The Senate passed the original 1965 Medicare act by a vote of 70 to 24. It was supported by 13 Republicans, while 7 Democrats voted against it. Contrast that vote with the passage (60 - 39) of the 2010 Health Care Reform Act where all Democrats voted for, and all Republicans against the bill.
The parties are now pretty much split along ideological lines, which makes it much more difficult to find common ground. “The result,” observes Rauch, “is that the system behaves very differently when one party is in control than when they share.” He identifies two distinct modes of government operation.
“In Mode 1 - unified government - the minority party in Washington, shut out of power, has every incentive to make the majority’s life difficult, and does so. Its partisans, with no stake in whether anything gets done in Washington, treat the government as if it were under control of an invading army. The majority, lacking support from the out-of-power party, must govern on its own, which requires holding on to every element of its coalition, which means governing from the center of its party instead of the center of the country.”
“In Mode 2 - divided government - the dynamic is reversed. Both parties, responsible for governing, have a stake in success. Forced to negotiate and compromise, they drag policy toward the center, allowing moderates to feel represented instead of ignored. Most important, the country itself becomes more governable and meaningful laws stand a likelier chance of passage, because neither side can easily blame the other for whatever is wrong and because any major legislation needs support from both parties to pass.”

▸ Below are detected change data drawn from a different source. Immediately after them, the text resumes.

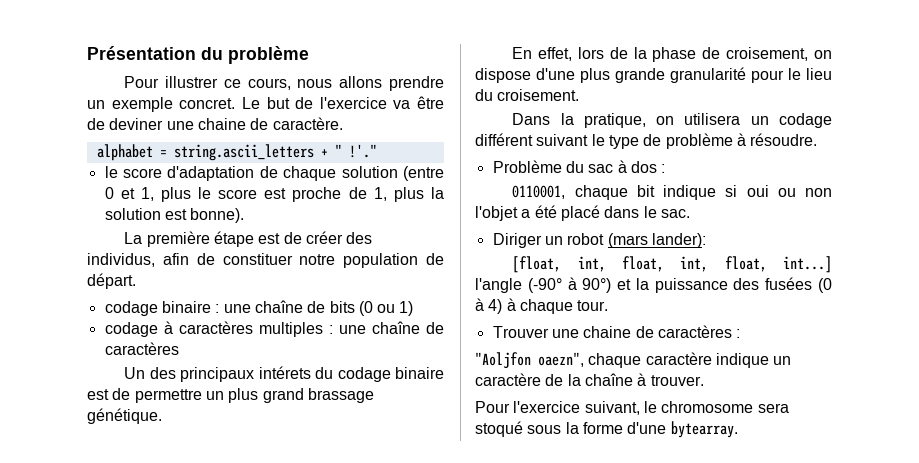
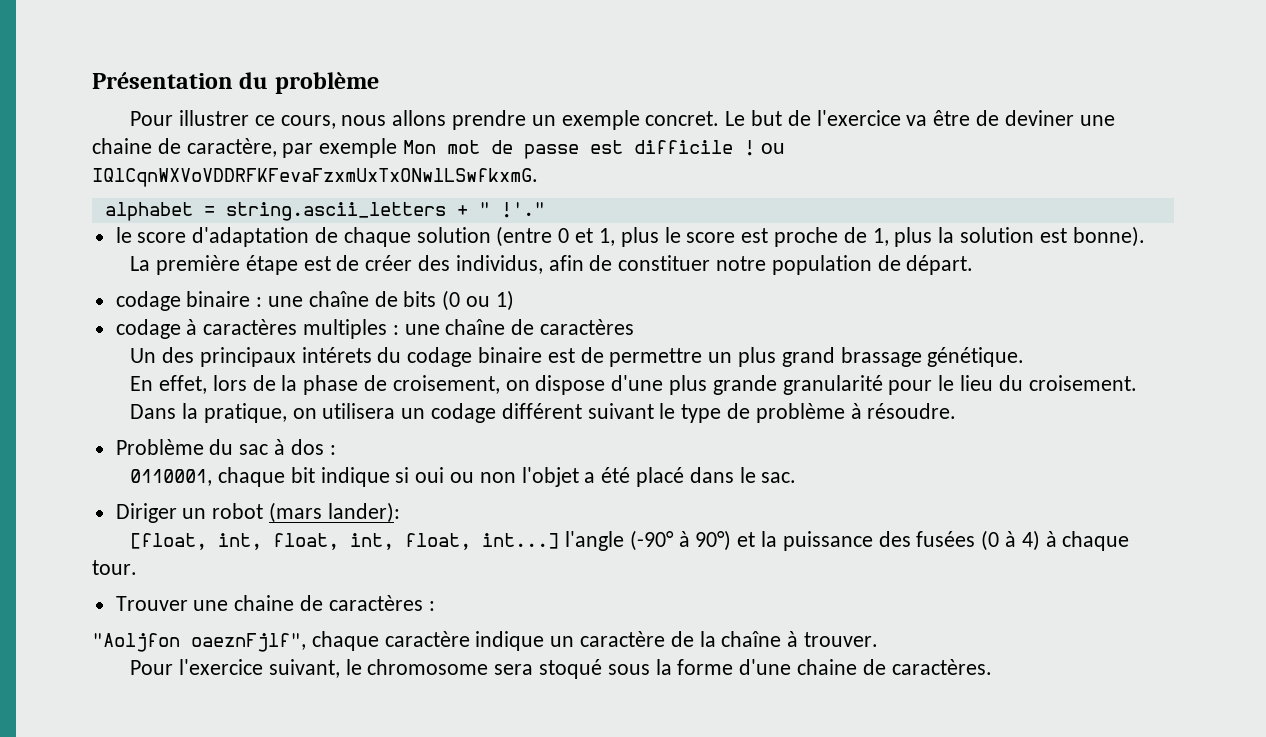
- Le but de l'exercice va être de deviner une chaine de caractère.
+ Le but de l'exercice va être de deviner une chaine de caractère, par exemple Mon mot de passe est difficile ! ou IQlCqnWXVoVDDRFKFevaFzxmUxTxONwlLSwfkxmG.
- "Aoljfon oaezn", chaque caractère indique un caractère de la chaîne à trouver.
+ "Aoljfon oaeznFjlf", chaque caractère indique un caractère de la chaîne à trouver.
- Pour l'exercice suivant, le chromosome sera stoqué sous la forme d'une bytearray.
+ Pour l'exercice suivant, le chromosome sera stoqué sous la forme d'une chaine de caractères.

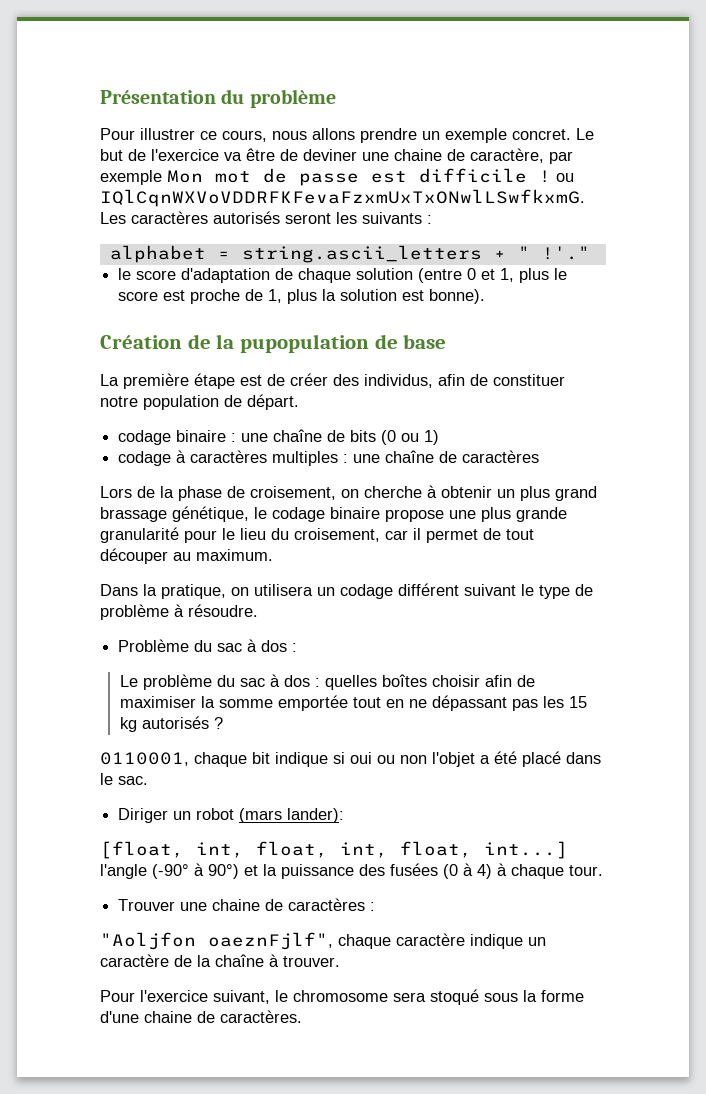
+ Les caractères autorisés seront les suivants :
+ Création de la pupopulation de base
- Un des principaux intérets du codage binaire est de permettre un plus grand brassage génétique.
- En effet, lors de la phase de croisement, on dispose d'une plus grande granularité pour le lieu du croisement.
+ Lors de la phase de croisement, on cherche à obtenir un plus grand brassage génétique, le codage binaire propose une plus grande granularité pour le lieu du croisement, car il permet de tout découper au maximum.
+ Le problème du sac à dos : quelles boîtes choisir afin de maximiser la somme emportée tout en ne dépassant pas les 15 kg autorisés ?

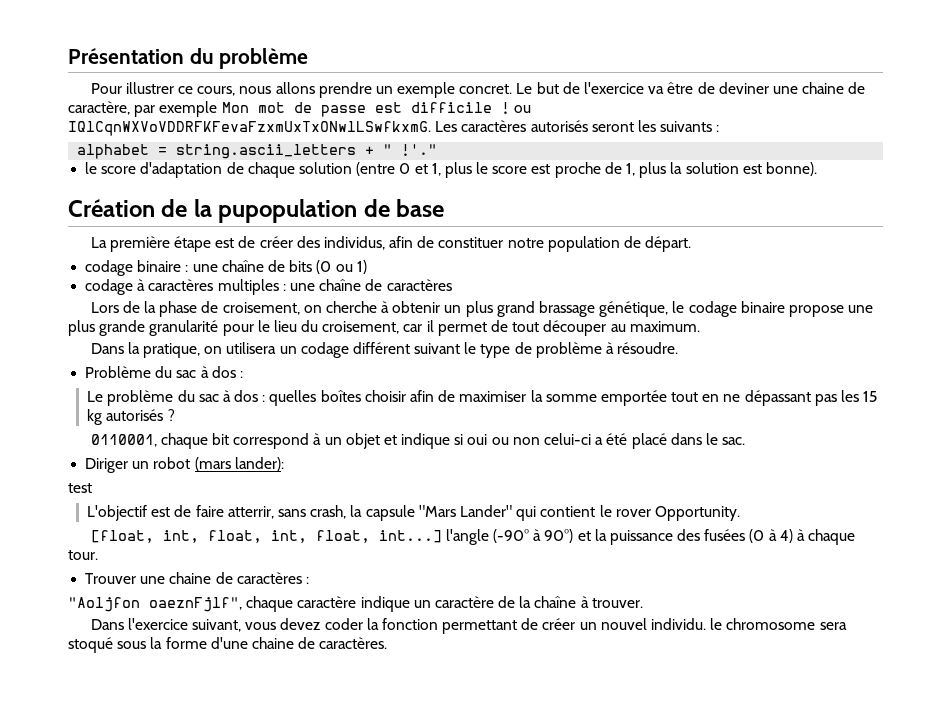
- 0110001, chaque bit indique si oui ou non l'objet a été placé dans le sac.
+ 0110001, chaque bit correspond à un objet et indique si oui ou non celui-ci a été placé dans le sac.
+ test
+ L'objectif est de faire atterrir, sans crash, la capsule "Mars Lander" qui contient le rover Opportunity.
- Pour l'exercice suivant, le chromosome sera stoqué sous la forme d'une chaine de caractères.
+ Dans l'exercice suivant, vous devez coder la fonction permettant de créer un nouvel individu. le chromosome sera stoqué sous la forme d'une chaine de caractères.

These two modes of operation provide an elegant systems explanation for the workings of America’s federal government over the past few years. When in total control, Mode 1, each party needs to keep its own constituency unified to get anything done, since there is little hope of reaching across party lines. “In other words, Democrats, when in total control, have little choice but to govern from the left. Republicans, who are even more conservative than Democrats are liberal, govern from the right. Policy is driven toward the edges, instead of the middle.”
The built-in feedback mechanism that then comes into play is the growing number of independent voters, who, as exit polls indicate, have accounted for the wide swings we have seen in recent wave elections. If the independents don’t like what unified government is doing, they will rally against the incumbents and get the country back to divided government.

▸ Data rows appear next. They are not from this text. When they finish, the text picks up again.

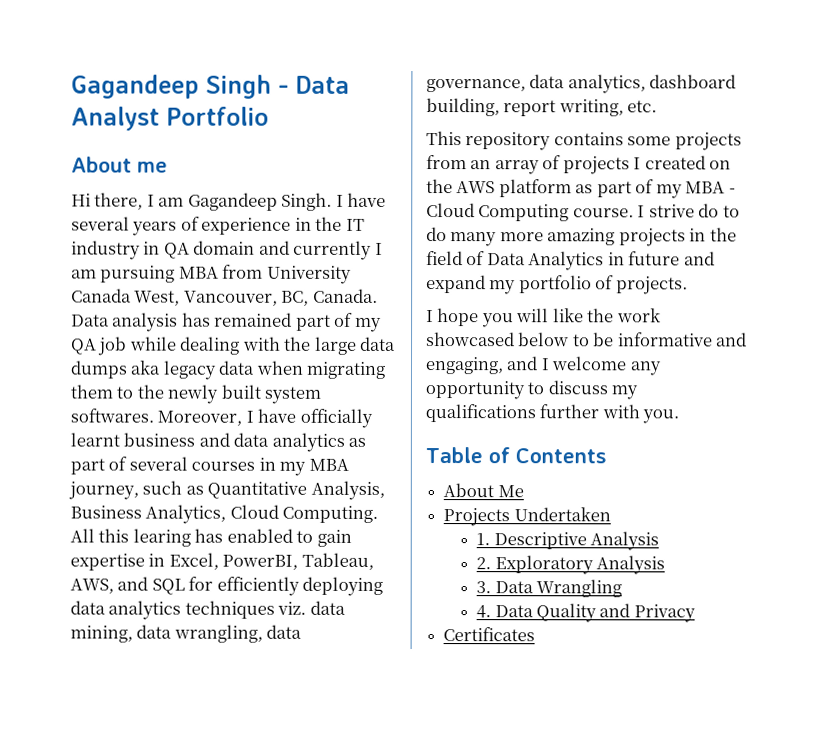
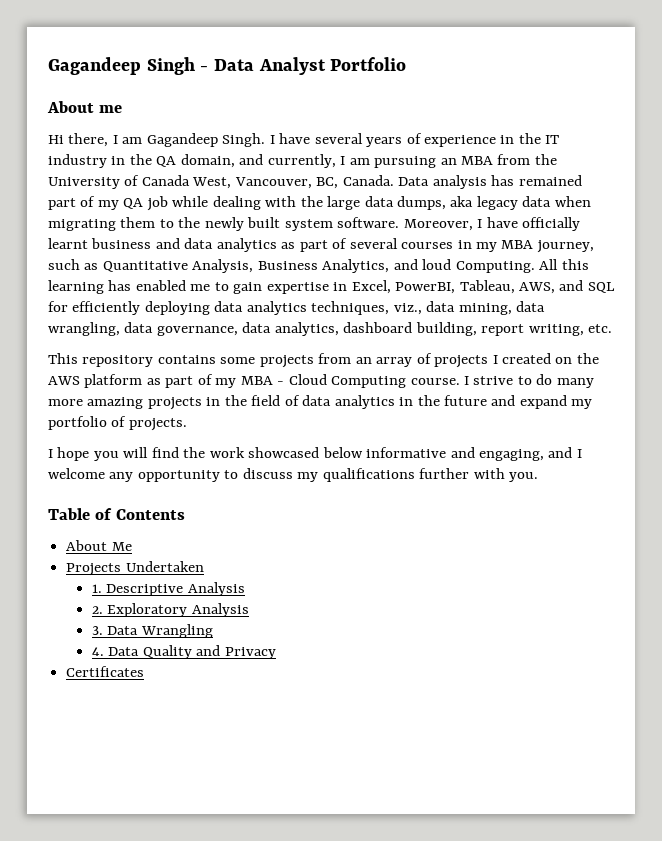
- I have several years of experience in the IT industry in QA domain and currently I am pursuing MBA from University Canada West, Vancouver, BC, Canada.
+ I have several years of experience in the IT industry in the QA domain, and currently, I am pursuing an MBA from the University of Canada West, Vancouver, BC, Canada.
- Data analysis has remained part of my QA job while dealing with the large data dumps aka legacy data when migrating them to the newly built system softwares.
+ Data analysis has remained part of my QA job while dealing with the large data dumps, aka legacy data when migrating them to the newly built system software.
- Moreover, I have officially learnt business and data analytics as part of several courses in my MBA journey, such as Quantitative Analysis, Business Analytics, Cloud Computing.
+ Moreover, I have officially learnt business and data analytics as part of several courses in my MBA journey, such as Quantitative Analysis, Business Analytics, and loud Computing.
- All this learing has enabled to gain expertise in Excel, PowerBI, Tableau, AWS, and SQL for efficiently deploying data analytics techniques viz. data mining, data wrangling, data governance, data analytics, dashboard building, report writing, etc.
+ All this learning has enabled me to gain expertise in Excel, PowerBI, Tableau, AWS, and SQL for efficiently deploying data analytics techniques, viz., data mining, data wrangling, data governance, data analytics, dashboard building, report writing, etc.
- I strive do to do many more amazing projects in the field of Data Analytics in future and expand my portfolio of projects.
+ I strive to do many more amazing projects in the field of data analytics in the future and expand my portfolio of projects.
- I hope you will like the work showcased below to be informative and engaging, and I welcome any opportunity to discuss my qualifications further with you.
+ I hope you will find the work showcased below informative and engaging, and I welcome any opportunity to discuss my qualifications further with you.

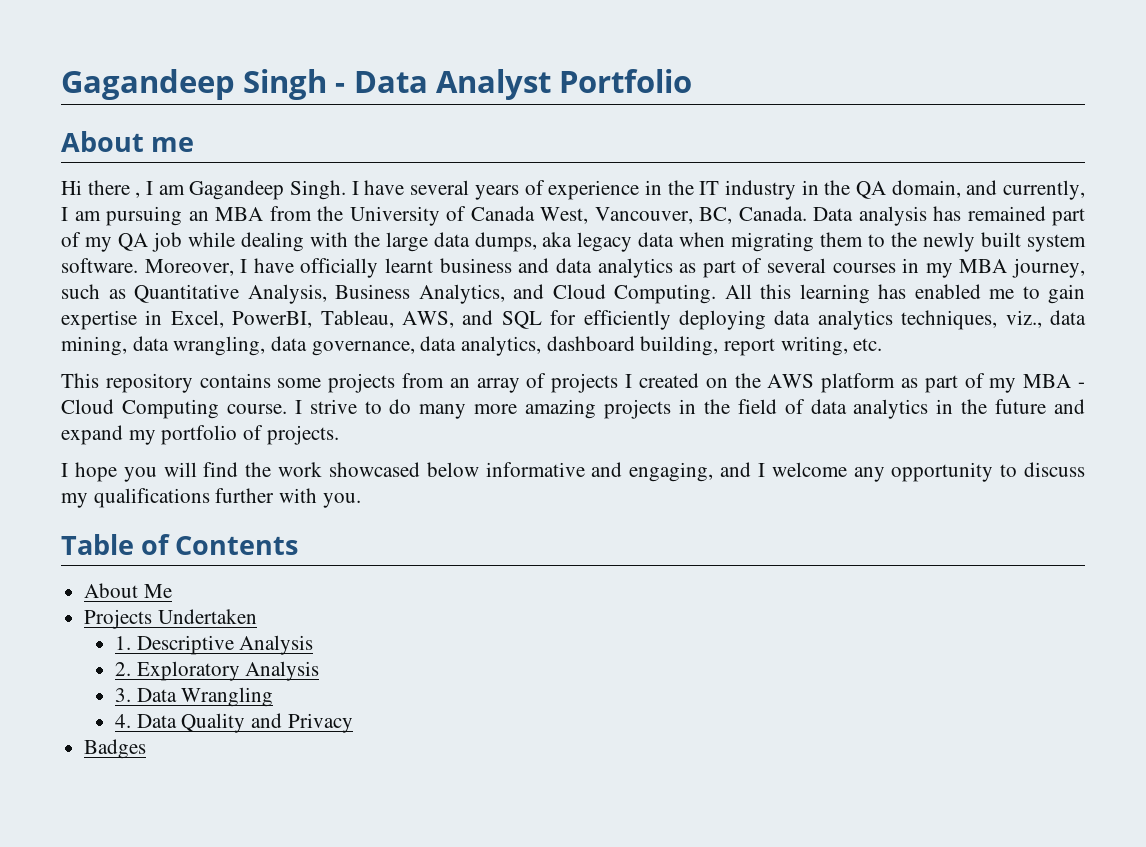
- Hi there, I am Gagandeep Singh.
+ Hi there , I am Gagandeep Singh.
- Moreover, I have officially learnt business and data analytics as part of several courses in my MBA journey, such as Quantitative Analysis, Business Analytics, and loud Computing.
+ Moreover, I have officially learnt business and data analytics as part of several courses in my MBA journey, such as Quantitative Analysis, Business Analytics, and Cloud Computing.
- Certificates
+ Badges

In the 2006 House elections, independents voted 57% for Democrats and 39% for Republicans, helping the Democrats win control of the House as well as the Senate. In 2010, independents reversed course and voted 56% for Republican candidates and 38% for Democrats, which accounts for the Republicans re-gaining control of the House by a wide margin and coming close to doing so in the Senate.
What is the prognosis for the next several years? Our very large government is essentially a highly complex organizational system, and thus intrinsically unpredictable. Anything could happen. But given the ideological polarization of the parties and the country as a whole, the political volatility and electoral fluctuations of the past decade are likely to continue, barring black swan events like a severe economic depression or 9/11-like terrorist attack.

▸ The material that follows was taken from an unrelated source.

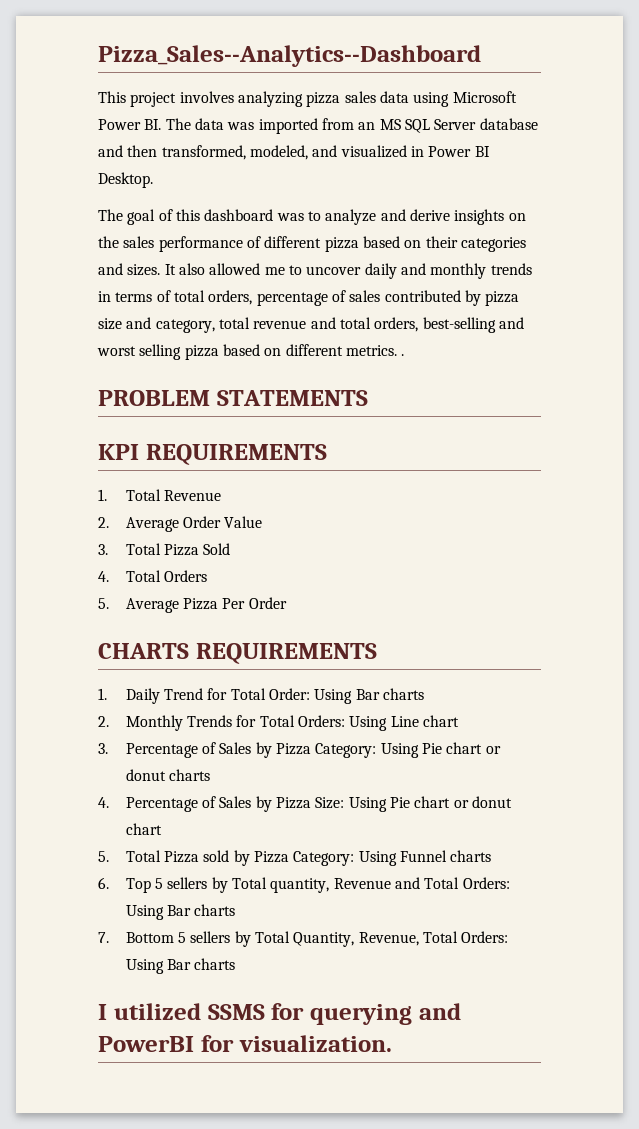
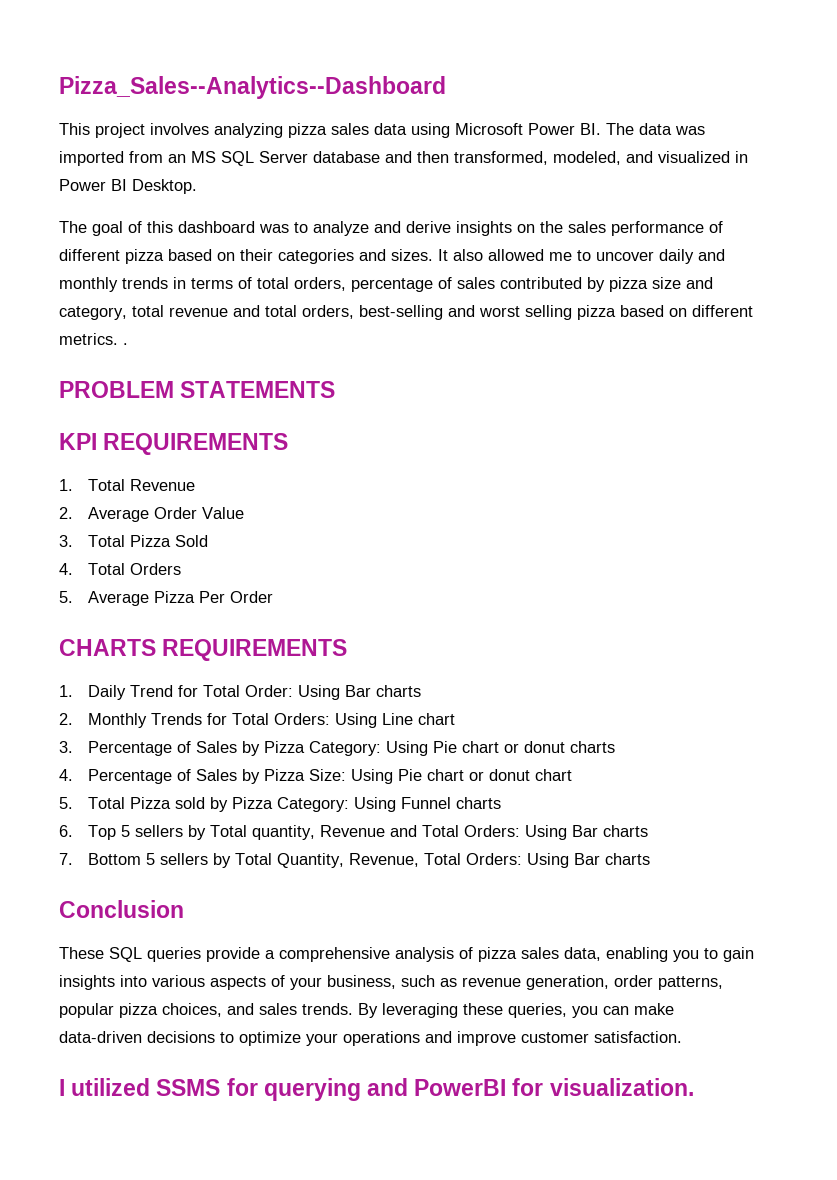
+ Conclusion
+ These SQL queries provide a comprehensive analysis of pizza sales data, enabling you to gain insights into various aspects of your business, such as revenue generation, order patterns, popular pizza choices, and sales trends. By leveraging these queries, you can make data-driven decisions to optimize your operations and improve customer satisfaction.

What are the implications of long periods of political volatility? Has the country ever gone through such politically volatile times in the past? The answers to these question can be found in another excellent OpEd in the same issue of the NY Times - Throwing the Bums Out for 140 Years - by Stanford University historian David Kennedy. He writes:
“ . . . the political instability of our own time pales when compared with the late 19th century. In the Gilded Age the American ship of state pitched and yawed on a howling sea of electoral turbulence. For decades on end, “divided government” was the norm. In only 12 of the 30 years after 1870 did the same party control the House, the Senate and the White House.”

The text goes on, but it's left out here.